# Exercise directions
Starting at the first line of the data below, retype every line up to and including the one containing "- АСТОН ВИЛЛА".

[[ Data to examine, beginning ]]

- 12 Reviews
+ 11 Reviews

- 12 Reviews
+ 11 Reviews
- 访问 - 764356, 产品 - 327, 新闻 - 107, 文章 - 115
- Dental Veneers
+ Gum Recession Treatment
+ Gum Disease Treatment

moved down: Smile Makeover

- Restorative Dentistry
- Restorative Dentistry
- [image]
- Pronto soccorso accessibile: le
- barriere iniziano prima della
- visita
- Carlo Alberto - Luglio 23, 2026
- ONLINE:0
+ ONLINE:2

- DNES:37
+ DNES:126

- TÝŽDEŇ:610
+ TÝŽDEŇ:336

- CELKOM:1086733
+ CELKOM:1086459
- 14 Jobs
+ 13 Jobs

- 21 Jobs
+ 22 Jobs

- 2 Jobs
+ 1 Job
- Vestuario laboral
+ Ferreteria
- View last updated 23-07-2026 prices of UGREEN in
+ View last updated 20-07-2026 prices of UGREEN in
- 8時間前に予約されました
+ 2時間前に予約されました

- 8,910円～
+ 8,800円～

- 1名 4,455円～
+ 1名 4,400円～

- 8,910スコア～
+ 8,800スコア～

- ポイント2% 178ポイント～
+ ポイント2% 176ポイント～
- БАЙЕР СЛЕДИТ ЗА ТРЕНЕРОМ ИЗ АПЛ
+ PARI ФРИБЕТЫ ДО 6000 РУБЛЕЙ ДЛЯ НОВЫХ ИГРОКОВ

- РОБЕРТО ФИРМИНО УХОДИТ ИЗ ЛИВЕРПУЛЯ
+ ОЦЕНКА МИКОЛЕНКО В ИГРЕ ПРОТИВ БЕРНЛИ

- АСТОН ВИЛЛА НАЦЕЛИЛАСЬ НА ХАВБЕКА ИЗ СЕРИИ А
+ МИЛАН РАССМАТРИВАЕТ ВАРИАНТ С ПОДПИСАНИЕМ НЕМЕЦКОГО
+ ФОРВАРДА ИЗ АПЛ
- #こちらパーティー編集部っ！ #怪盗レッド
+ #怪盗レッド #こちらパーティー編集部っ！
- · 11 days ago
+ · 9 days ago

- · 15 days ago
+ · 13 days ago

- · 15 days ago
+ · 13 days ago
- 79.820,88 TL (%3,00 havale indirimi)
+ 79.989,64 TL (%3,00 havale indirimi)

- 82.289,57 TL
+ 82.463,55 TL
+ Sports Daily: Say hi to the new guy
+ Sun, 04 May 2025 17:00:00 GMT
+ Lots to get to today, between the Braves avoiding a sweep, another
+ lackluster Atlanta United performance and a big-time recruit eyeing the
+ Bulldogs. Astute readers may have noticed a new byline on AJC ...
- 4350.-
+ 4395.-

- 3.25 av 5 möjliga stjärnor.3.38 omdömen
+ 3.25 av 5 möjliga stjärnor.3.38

[[ Data to examine, end ]]

# Answer to the problem
- 12 Reviews
+ 11 Reviews

- 12 Reviews
+ 11 Reviews
- 访问 - 764356, 产品 - 327, 新闻 - 107, 文章 - 115
- Dental Veneers
+ Gum Recession Treatment
+ Gum Disease Treatment

moved down: Smile Makeover

- Restorative Dentistry
- Restorative Dentistry
- [image]
- Pronto soccorso accessibile: le
- barriere iniziano prima della
- visita
- Carlo Alberto - Luglio 23, 2026
- ONLINE:0
+ ONLINE:2

- DNES:37
+ DNES:126

- TÝŽDEŇ:610
+ TÝŽDEŇ:336

- CELKOM:1086733
+ CELKOM:1086459
- 14 Jobs
+ 13 Jobs

- 21 Jobs
+ 22 Jobs

- 2 Jobs
+ 1 Job
- Vestuario laboral
+ Ferreteria
- View last updated 23-07-2026 prices of UGREEN in
+ View last updated 20-07-2026 prices of UGREEN in
- 8時間前に予約されました
+ 2時間前に予約されました

- 8,910円～
+ 8,800円～

- 1名 4,455円～
+ 1名 4,400円～

- 8,910スコア～
+ 8,800スコア～

- ポイント2% 178ポイント～
+ ポイント2% 176ポイント～
- БАЙЕР СЛЕДИТ ЗА ТРЕНЕРОМ ИЗ АПЛ
+ PARI ФРИБЕТЫ ДО 6000 РУБЛЕЙ ДЛЯ НОВЫХ ИГРОКОВ

- РОБЕРТО ФИРМИНО УХОДИТ ИЗ ЛИВЕРПУЛЯ
+ ОЦЕНКА МИКОЛЕНКО В ИГРЕ ПРОТИВ БЕРНЛИ

- АСТОН ВИЛЛА НАЦЕЛИЛАСЬ НА ХАВБЕКА ИЗ СЕРИИ А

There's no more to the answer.